## About this exercise
Return every line of the entries that includes the word "subtotal".

## Data for this exercise
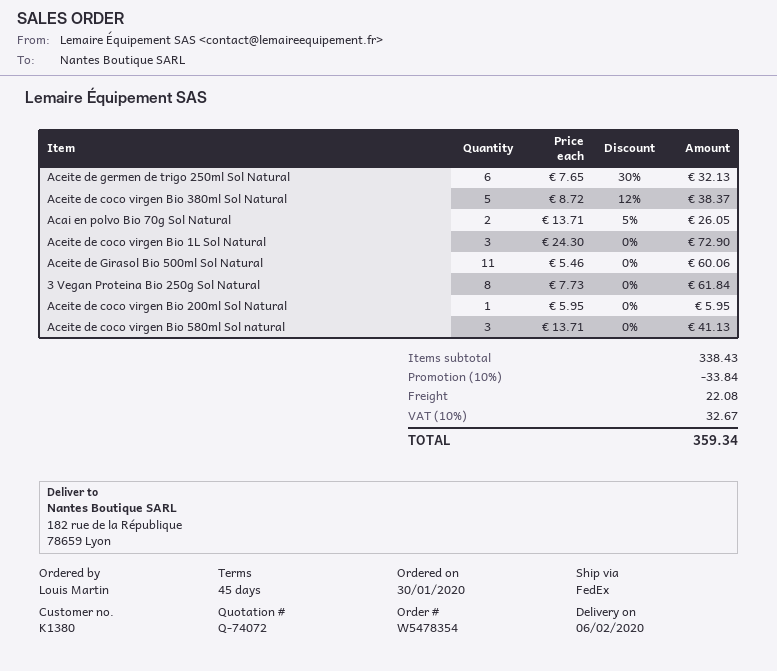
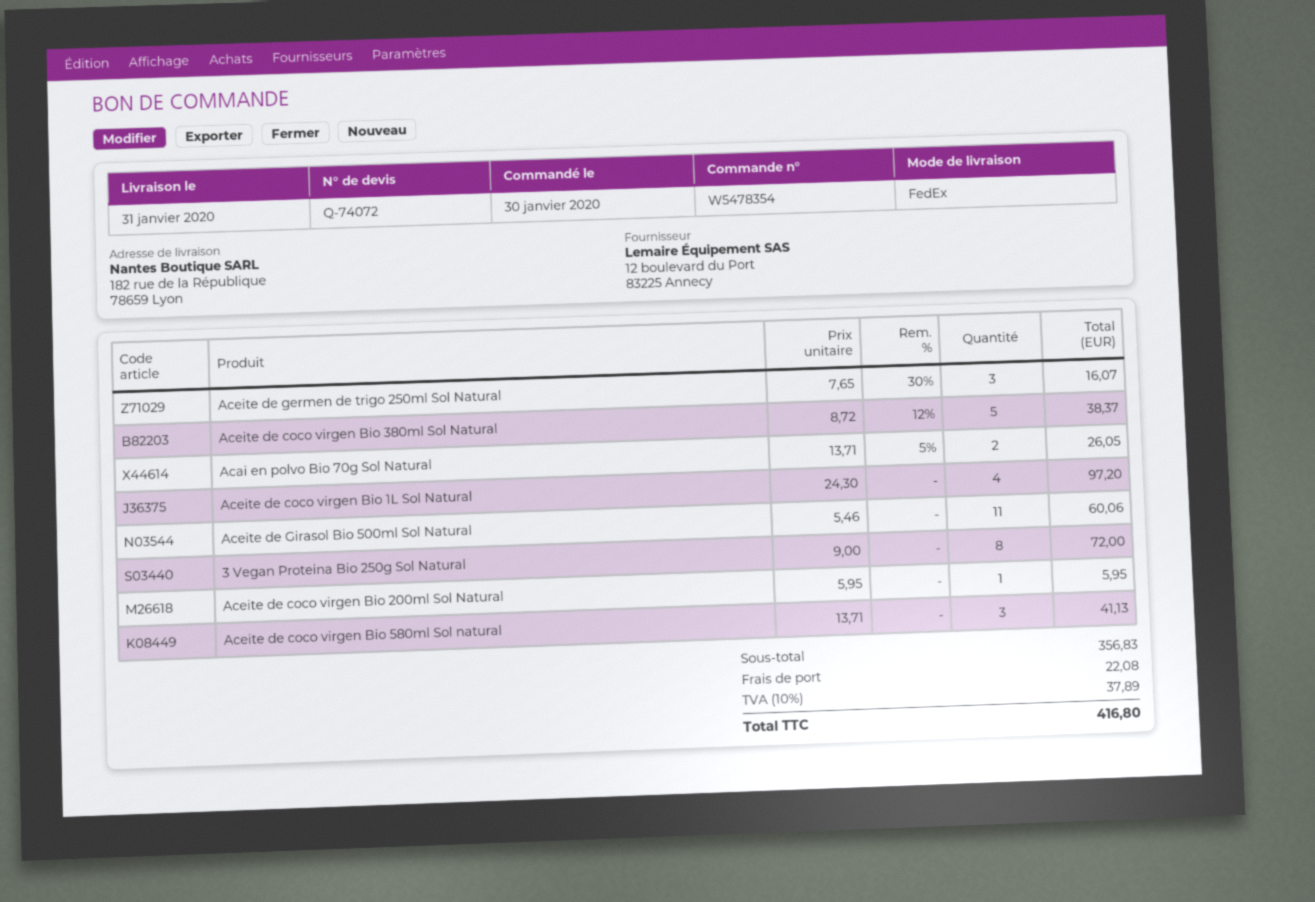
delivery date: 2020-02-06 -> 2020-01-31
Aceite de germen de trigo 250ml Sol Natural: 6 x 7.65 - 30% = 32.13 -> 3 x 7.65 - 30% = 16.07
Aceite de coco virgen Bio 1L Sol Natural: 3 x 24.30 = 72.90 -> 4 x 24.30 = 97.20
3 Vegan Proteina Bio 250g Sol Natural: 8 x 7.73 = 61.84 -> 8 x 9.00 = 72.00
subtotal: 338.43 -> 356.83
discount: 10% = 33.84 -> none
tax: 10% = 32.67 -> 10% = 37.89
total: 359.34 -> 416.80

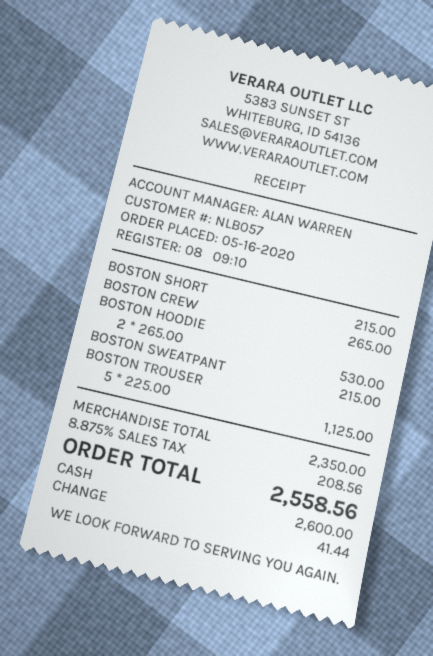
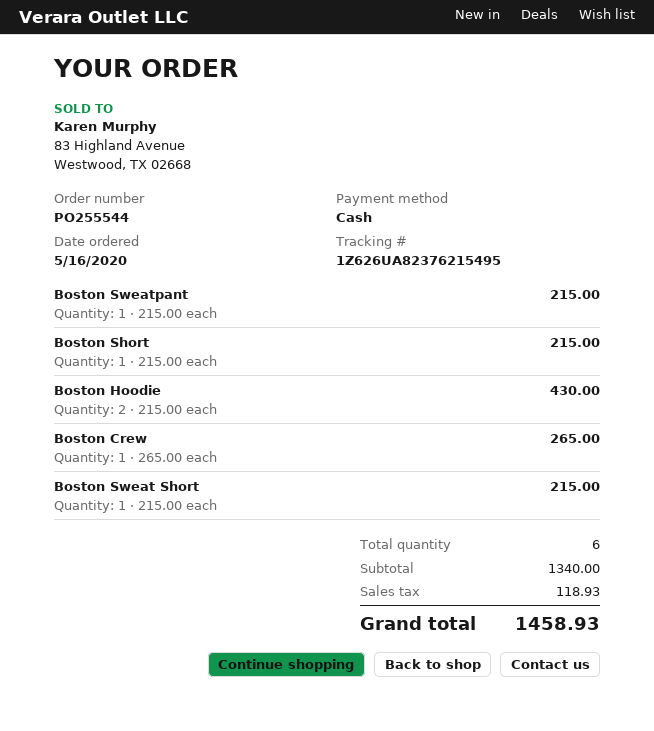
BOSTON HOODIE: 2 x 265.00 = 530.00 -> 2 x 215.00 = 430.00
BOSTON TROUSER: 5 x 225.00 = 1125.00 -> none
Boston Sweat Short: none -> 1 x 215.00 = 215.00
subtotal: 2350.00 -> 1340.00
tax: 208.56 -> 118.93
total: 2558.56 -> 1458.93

## Task result
subtotal: 338.43 -> 356.83
subtotal: 2350.00 -> 1340.00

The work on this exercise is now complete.